Wieso kommt es immer zu diesen Debatten?
Ich glaube, da kommen zwei Dinge zusammen. Erstens sind die Gehälter der Abgeordneten insgesamt eine sehr übersichtlicher Betrag - da hat jeder das Gefühl, er könne mitreden, anders als etwa bei der Steuerreform oder anderen Großprojekten, wo es um viele Milliarden geht. Zweitens werden völlig abwegige Vergleiche gewählt - zum Beispiel mit Hartz-IV-Empfängern.
Wieso finden Sie das abwegig?
Man kann doch nicht sagen, Hartz-IV-Empfänger haben seit Jahren keine Erhöhung bekommen, also dürfen das jetzt die Abgeordneten auch nicht haben. Immerhin arbeiten die Volksvertreter ziemlich viel, Hartz-IV-Empfänger aber eben nicht.
Was auch ein Schicksal ist.
Ich verurteile Arbeitslose deswegen ja nicht. Ich sage nur: Es ist ein unpassender Vergleich, um Parlamentarierern ein angemessenes Gehalt zu verweigern.
Wie kommen die Abgeordneten raus aus der Zwickmühle? Sollen andere über ihre Diäten entscheiden?
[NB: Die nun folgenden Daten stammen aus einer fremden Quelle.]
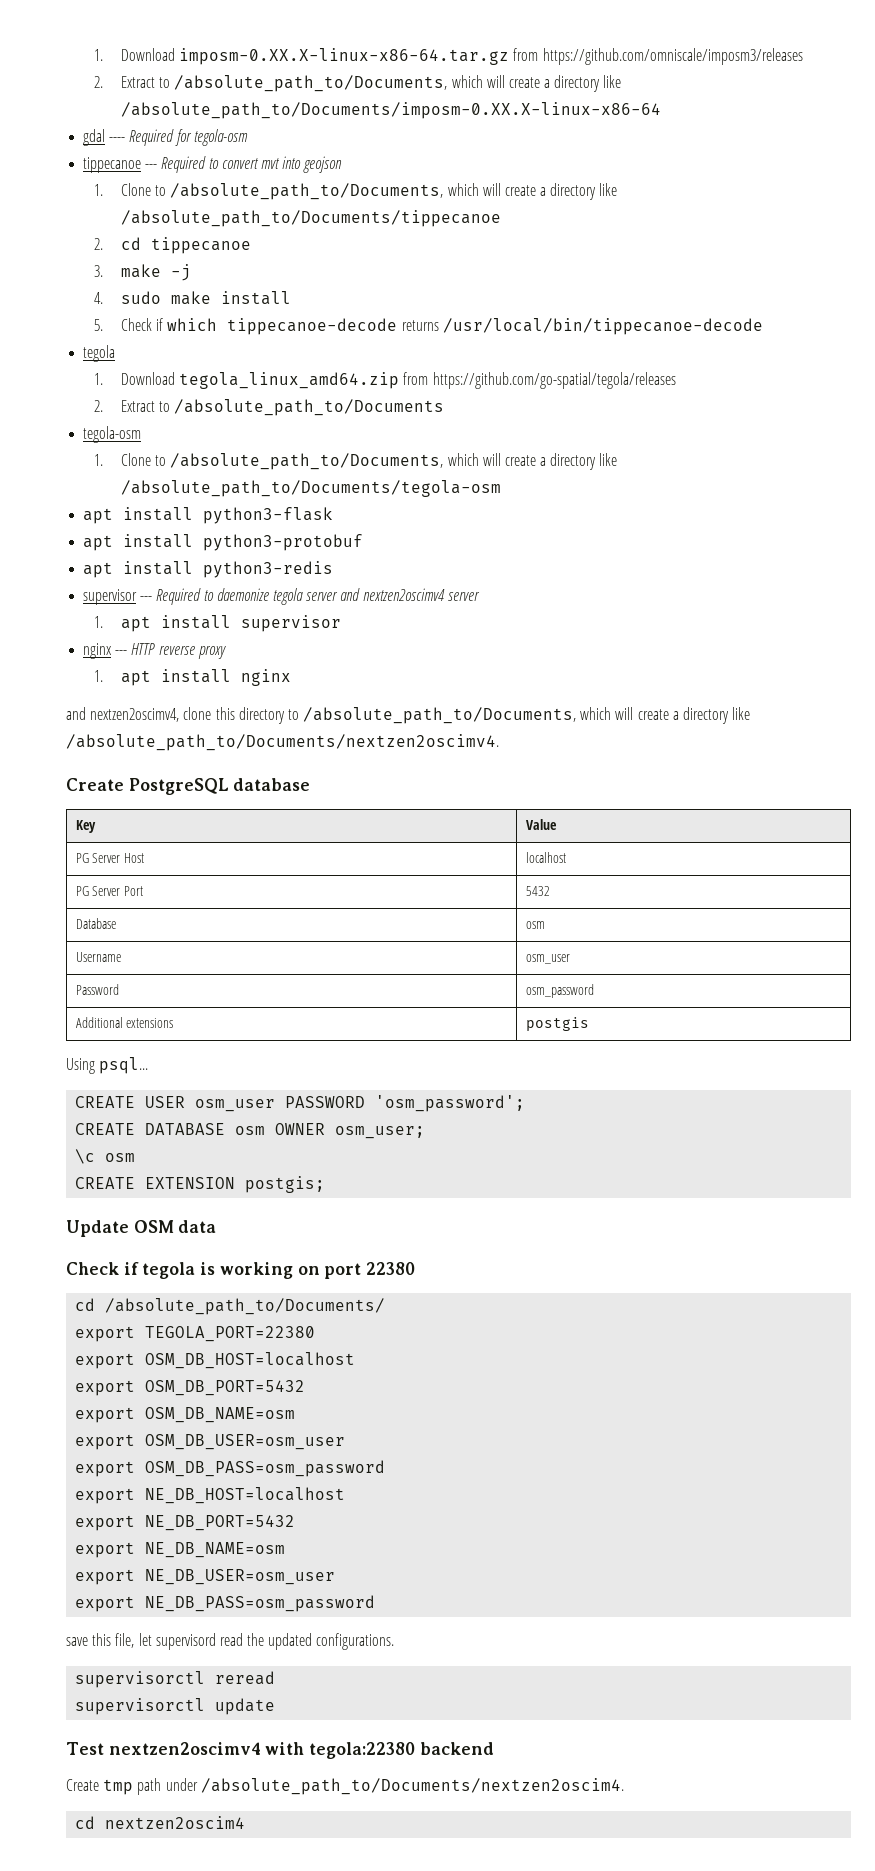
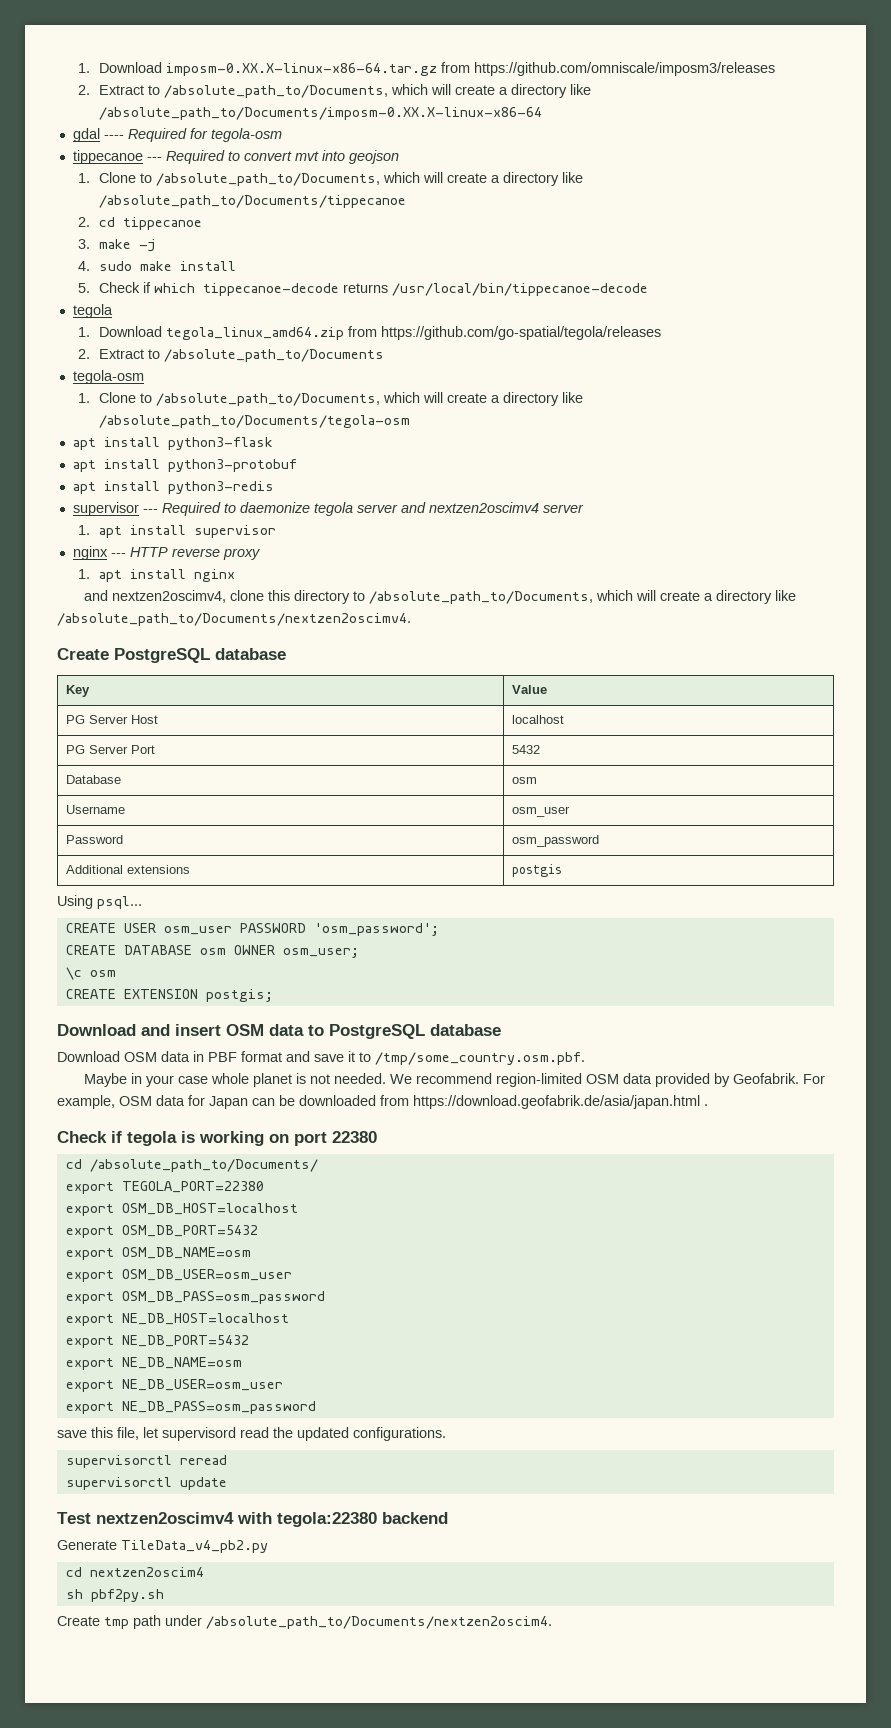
[66,1220,217,1237] Update OSM data -> [57,1024,501,1039] [57,1051,585,1065] [84,1073,826,1087] [57,1095,708,1109] Download and insert OSM data to PostgreSQL database // Download OSM data in PBF format and save it to /tmp/some_country.osm.pbf. // Maybe in your case whole planet is not needed. We recommend region-limited OSM data provided by Geofabrik. For example, OSM data for Japan can be downloaded from https://download.geofabrik.de/asia/japan.html .
(494, 1748) none -> [57,1540,268,1553] [65,1567,204,1577] [65,1589,164,1602] // Generate TileData_v4_pb2.py // cd nextzen2oscim4 // sh pbf2py.sh
[75,1816,246,1829] // cd nextzen2oscim4 -> (552, 1622) none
Nein, das geht nicht. Gesetze werden nun mal vom Parlament gemacht. Das lässt sich nicht vermeiden - und das ist auch richtig so.
Und die Höhe der Diäten?
Auch da gibt es kein perfektes System. Die Orientierung der Diäten an den Richtergehältern wäre sicher ein geeignetes Mittel gewesen …
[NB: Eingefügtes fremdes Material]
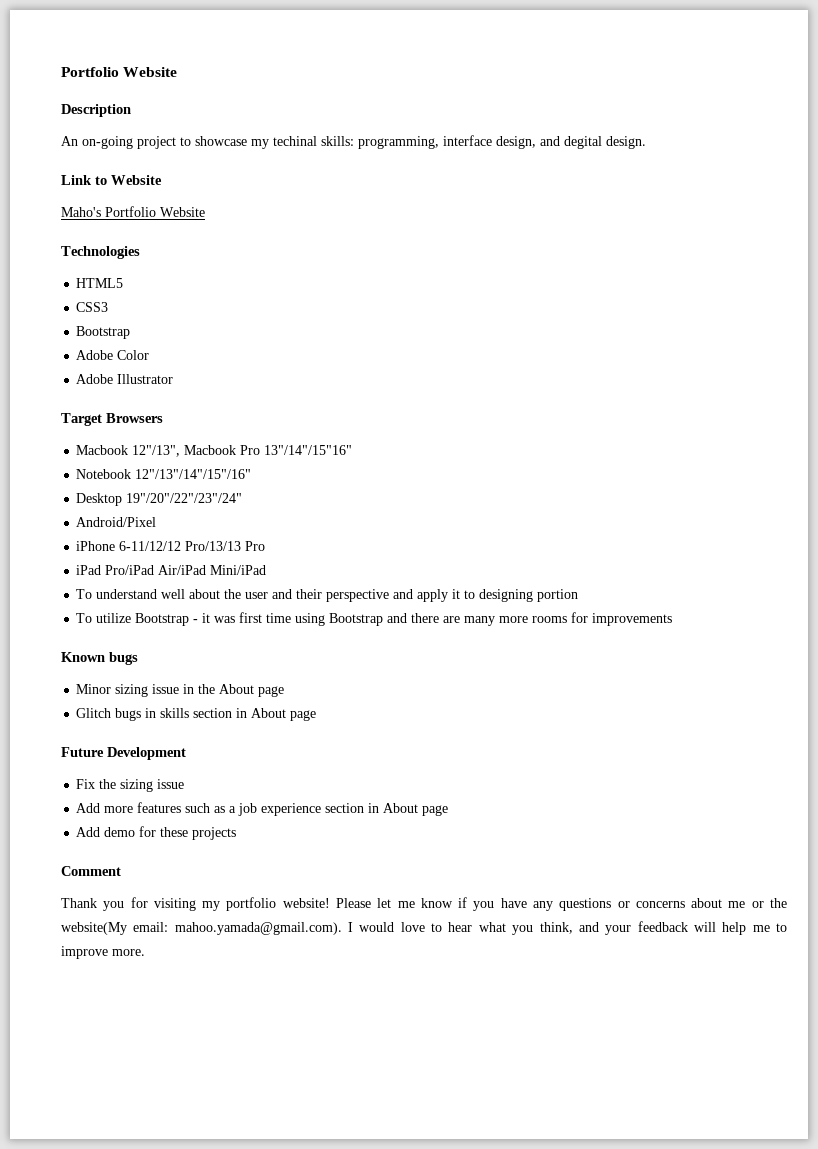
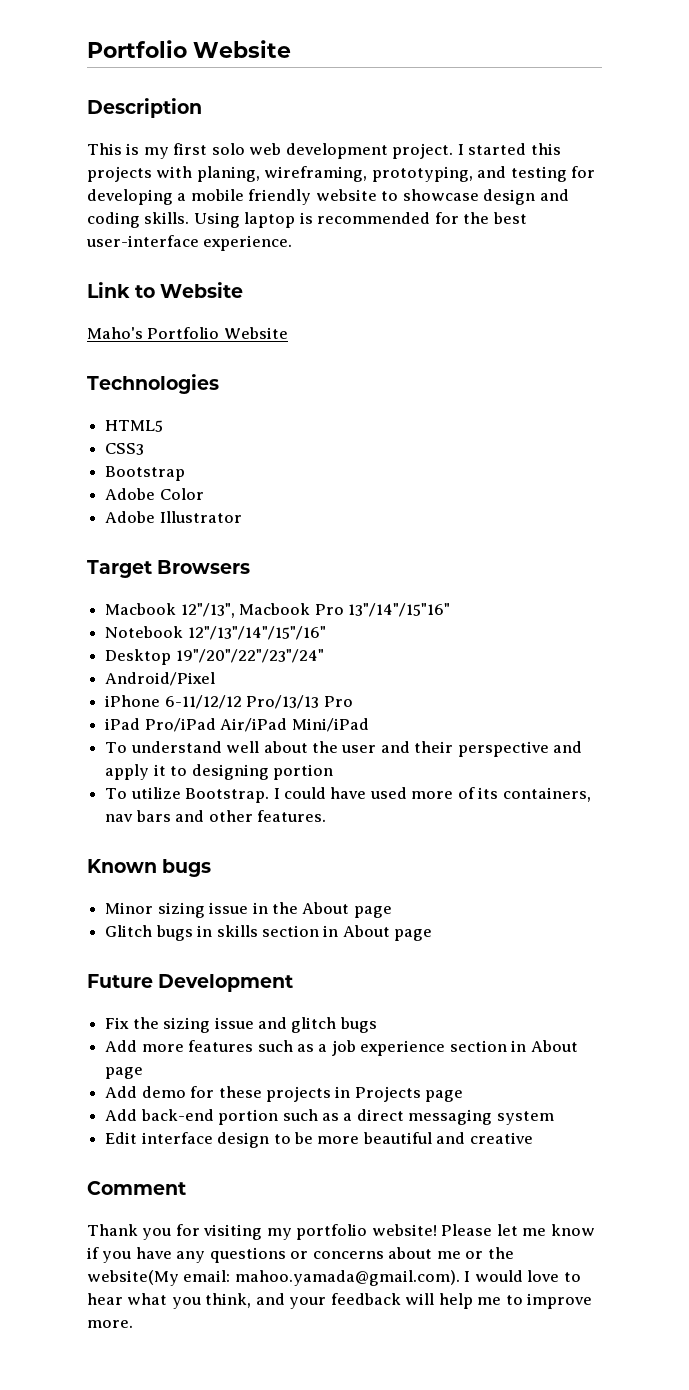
[61,135,646,149] An on-going project to showcase my techinal skills: programming, interface design, and degital design. -> [87,143,561,159] [87,166,596,182] [87,189,569,205] [87,212,527,228] [86,235,293,251] This is my first solo web development project. I started this projects with planing, wireframing, prototyping, and testing for developing a mobile friendly website to showcase design and coding skills. Using laptop is recommended for the best user-interface experience.
[135,612,673,626] Bootstrap - it was first time using Bootstrap and there are many more rooms for improvements -> [185,787,591,803] [105,810,326,822] Bootstrap. I could have used more of its containers, nav bars and other features.
(185, 784) none -> [257,1017,377,1033] and glitch bugs
(237, 833) none -> [335,1086,464,1102] [105,1109,554,1125] [105,1132,533,1148] in Projects page // Add back-end portion such as a direct messaging system // Edit interface design to be more beautiful and creative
… ist aber gerade gestoppt worden.
Ja, leider.
Was bedeutet dieser Diätenfall für die politische Kultur?
Einerseits ist es gut, dass die Sensibilität des Parlaments für Stimmungen im Volke vorhanden ist. Andererseits ist es sehr schade, dass es wieder um das lästige Thema Diäten ging.